[Difference listings]
────
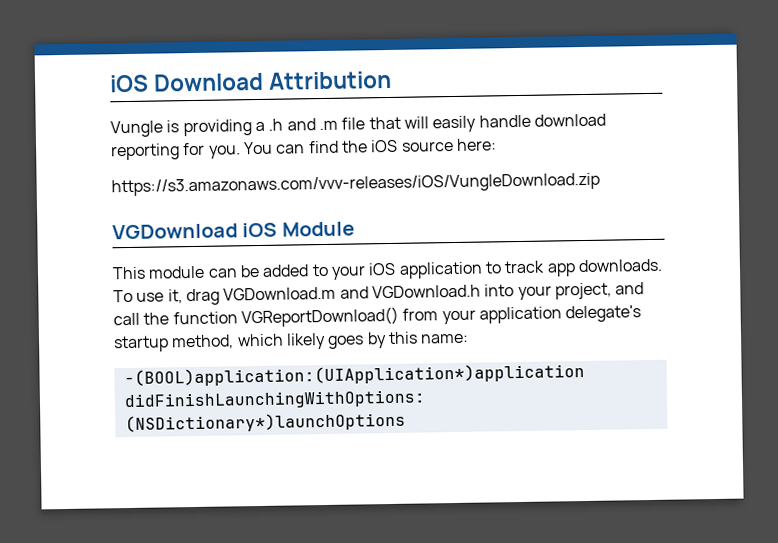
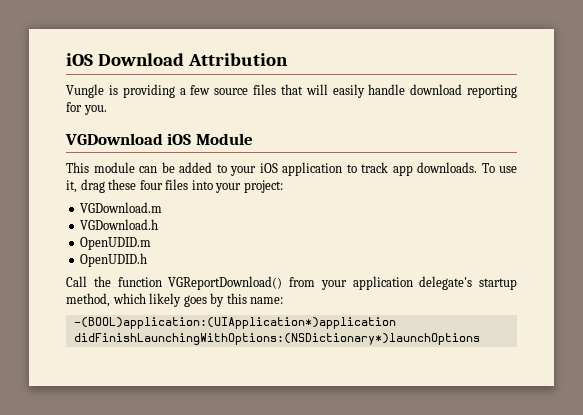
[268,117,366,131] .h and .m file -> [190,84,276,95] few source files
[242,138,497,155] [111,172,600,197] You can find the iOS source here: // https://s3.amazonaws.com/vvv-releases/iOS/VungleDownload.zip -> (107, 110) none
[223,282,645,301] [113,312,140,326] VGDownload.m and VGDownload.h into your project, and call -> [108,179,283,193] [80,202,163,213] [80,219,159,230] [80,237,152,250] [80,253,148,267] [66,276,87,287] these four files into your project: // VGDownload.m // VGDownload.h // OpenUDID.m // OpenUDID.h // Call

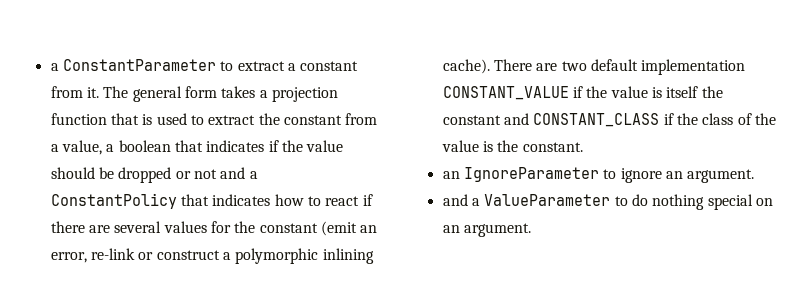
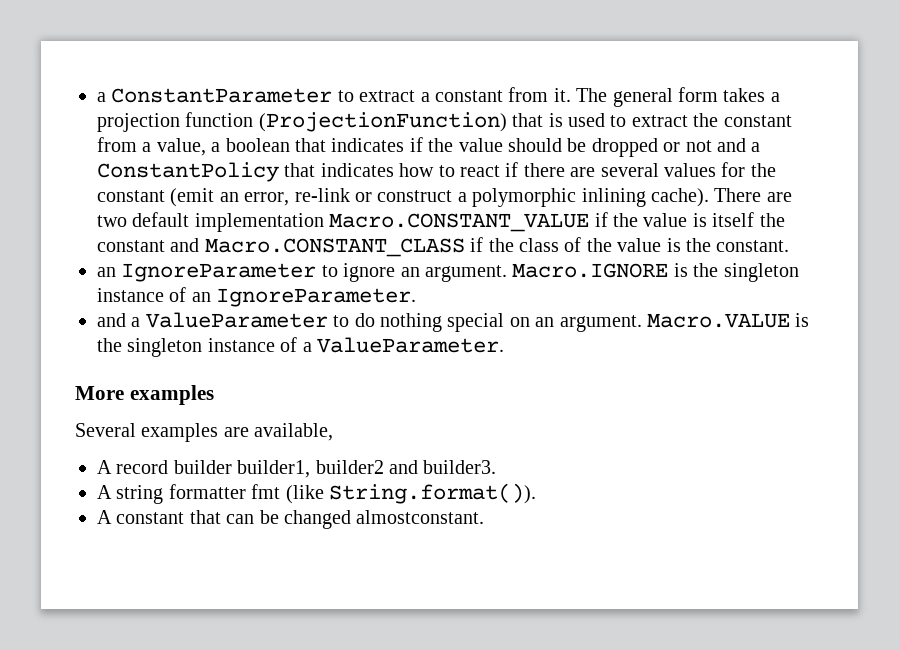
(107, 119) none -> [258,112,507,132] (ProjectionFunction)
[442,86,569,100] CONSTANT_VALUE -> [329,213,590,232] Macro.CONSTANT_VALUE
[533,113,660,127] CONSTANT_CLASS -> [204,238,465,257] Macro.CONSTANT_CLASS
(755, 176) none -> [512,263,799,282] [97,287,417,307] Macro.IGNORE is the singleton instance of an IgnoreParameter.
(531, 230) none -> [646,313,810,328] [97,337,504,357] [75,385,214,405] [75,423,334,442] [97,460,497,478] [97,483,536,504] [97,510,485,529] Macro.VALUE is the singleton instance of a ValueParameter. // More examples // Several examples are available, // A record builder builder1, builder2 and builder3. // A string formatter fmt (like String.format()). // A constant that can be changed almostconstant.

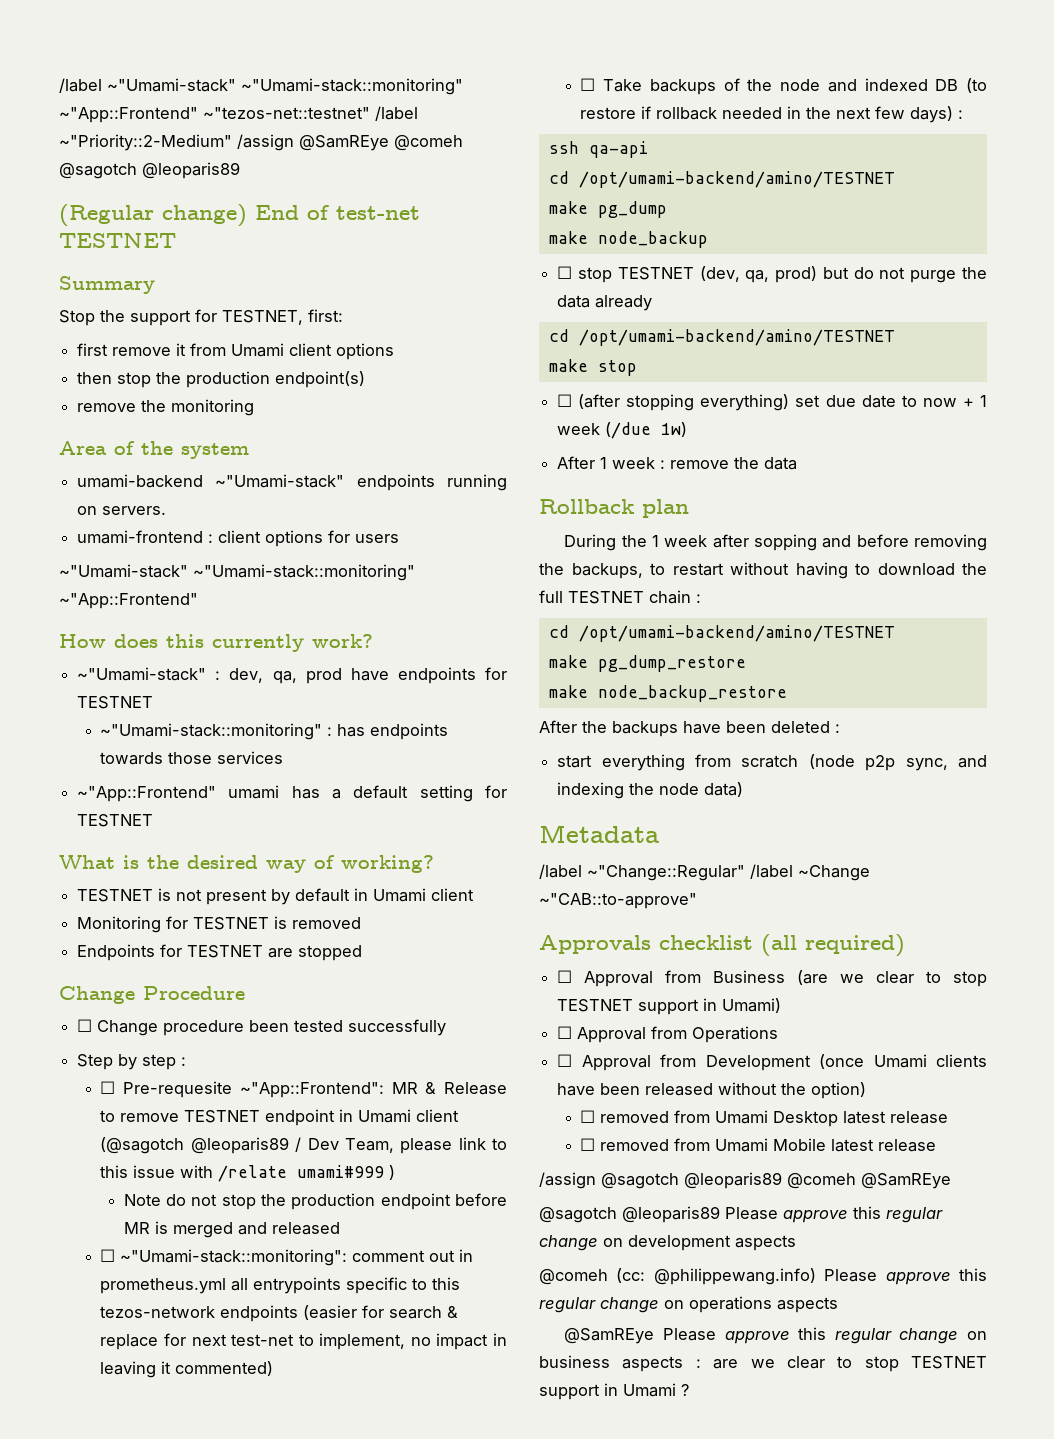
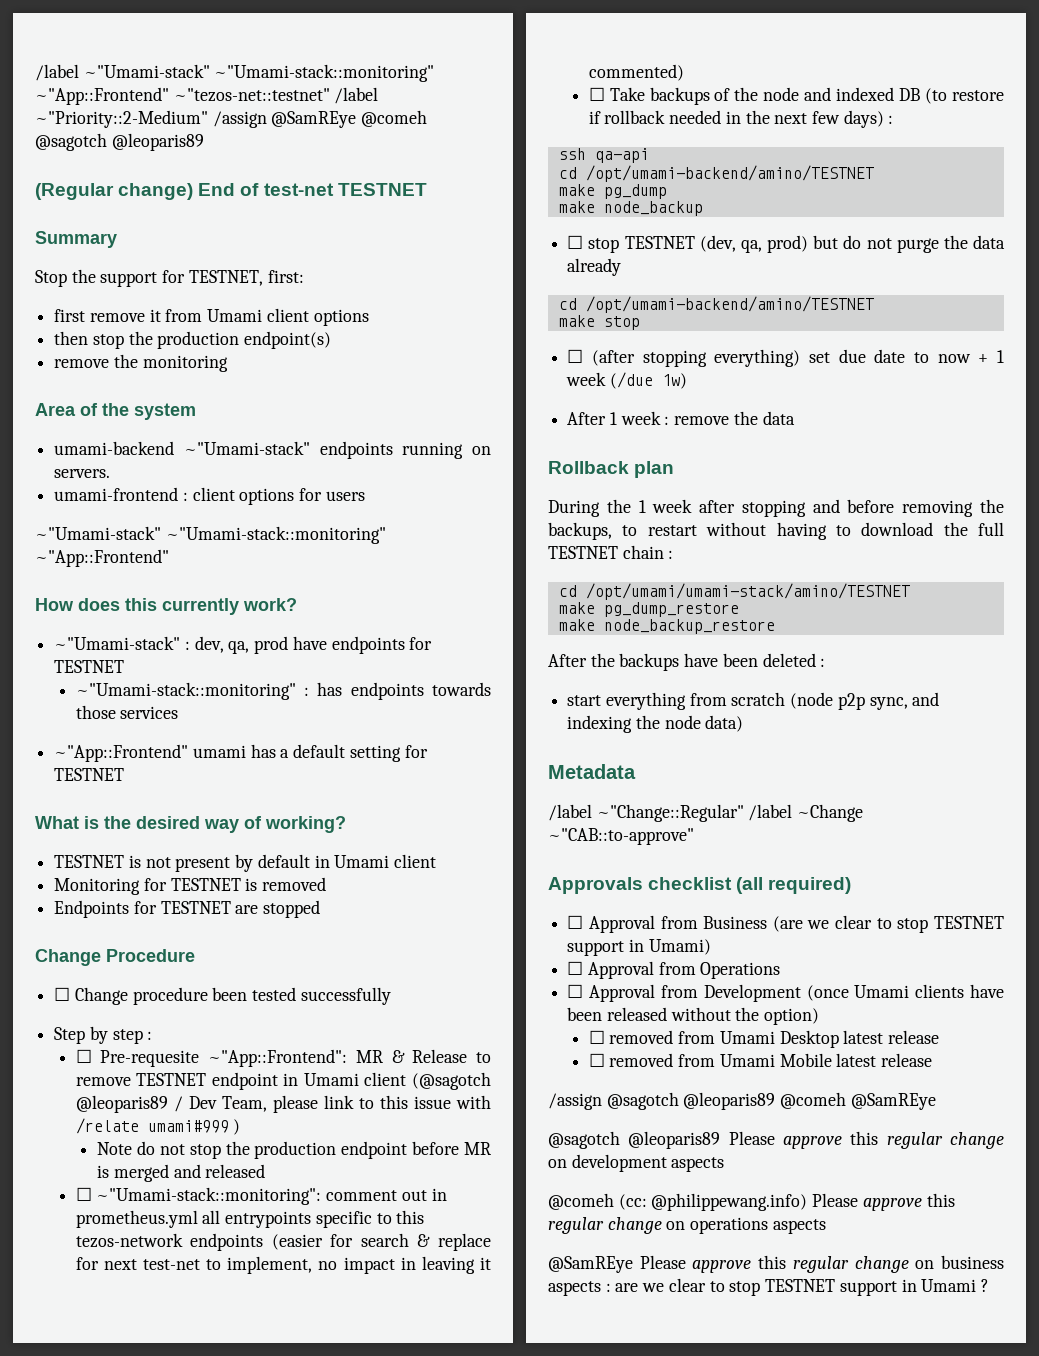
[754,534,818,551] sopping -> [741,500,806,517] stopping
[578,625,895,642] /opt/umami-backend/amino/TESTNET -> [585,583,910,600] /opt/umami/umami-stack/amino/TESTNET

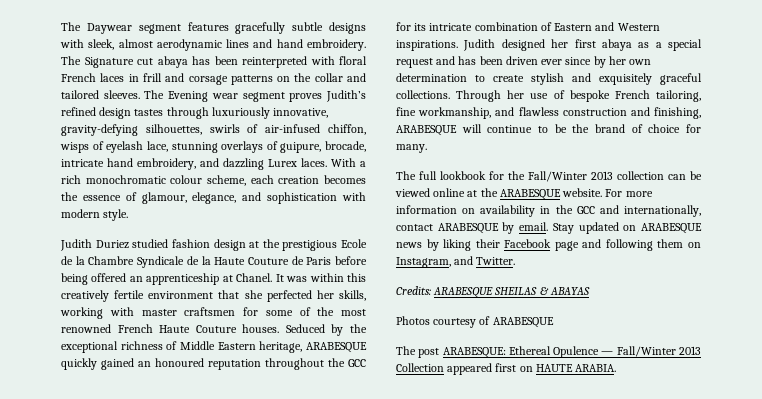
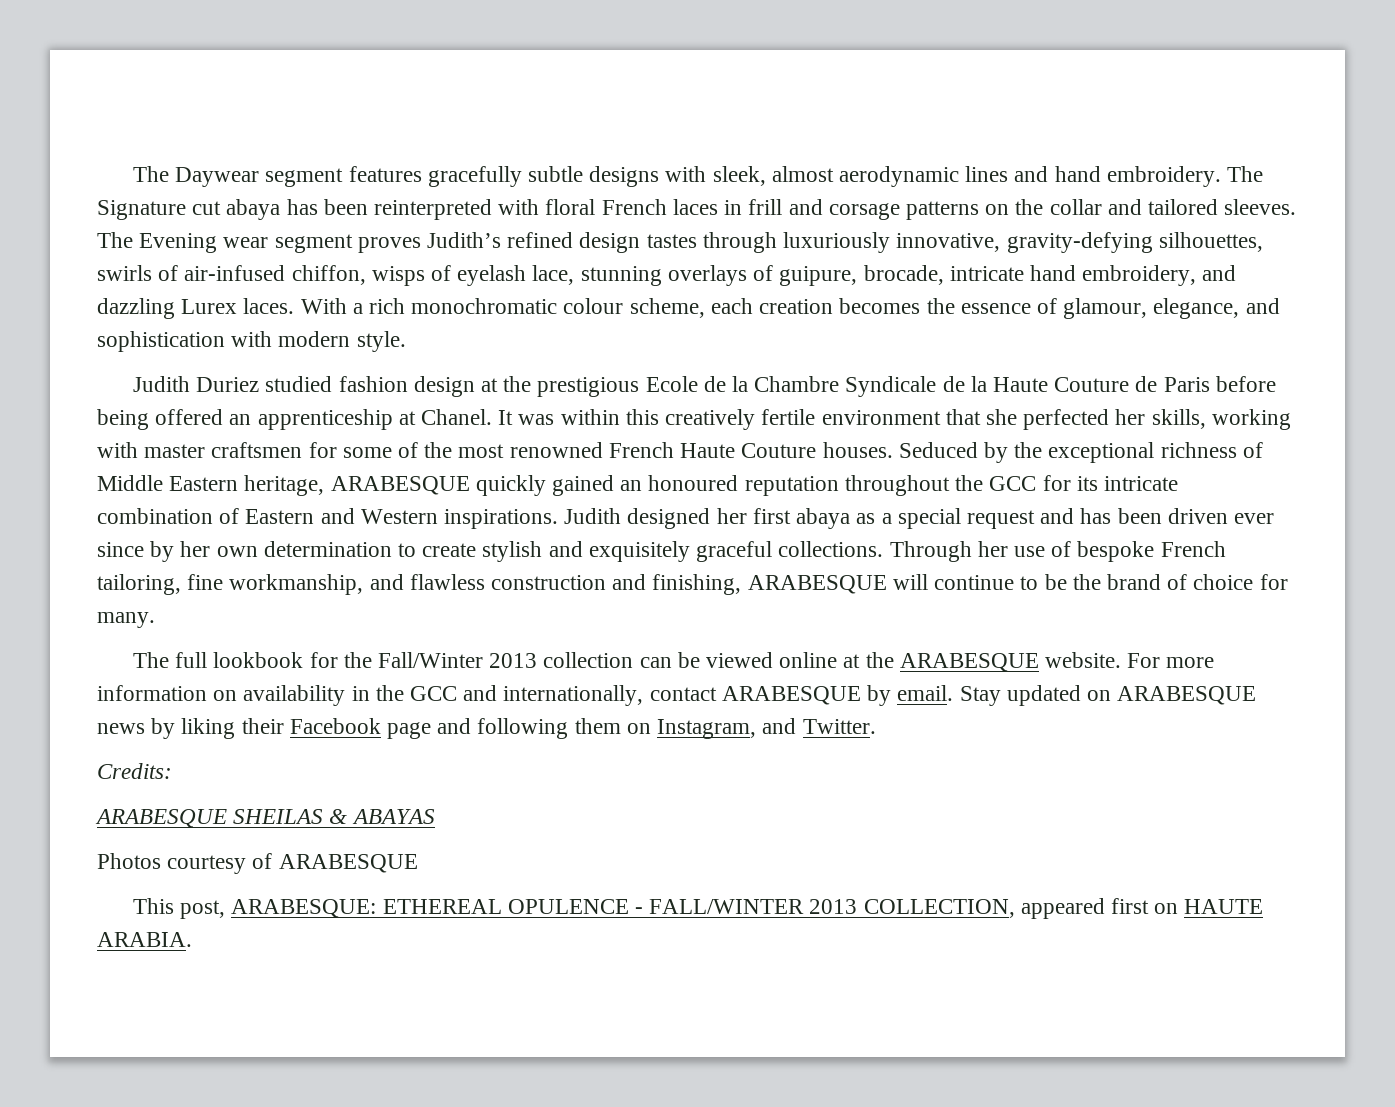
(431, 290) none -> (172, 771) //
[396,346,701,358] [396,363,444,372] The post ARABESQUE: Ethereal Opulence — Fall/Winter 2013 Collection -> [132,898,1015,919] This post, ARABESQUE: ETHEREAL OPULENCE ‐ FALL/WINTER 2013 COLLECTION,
────
_ACTIVITY_
When you reach the line containing "[533,113,660,127] CONSTANT_CLASS ->" in the data above, start copying exactly, and stop after the line containing "(755, 176) none".

_TASK SOLUTION_
[533,113,660,127] CONSTANT_CLASS -> [204,238,465,257] Macro.CONSTANT_CLASS
(755, 176) none -> [512,263,799,282] [97,287,417,307] Macro.IGNORE is the singleton instance of an IgnoreParameter.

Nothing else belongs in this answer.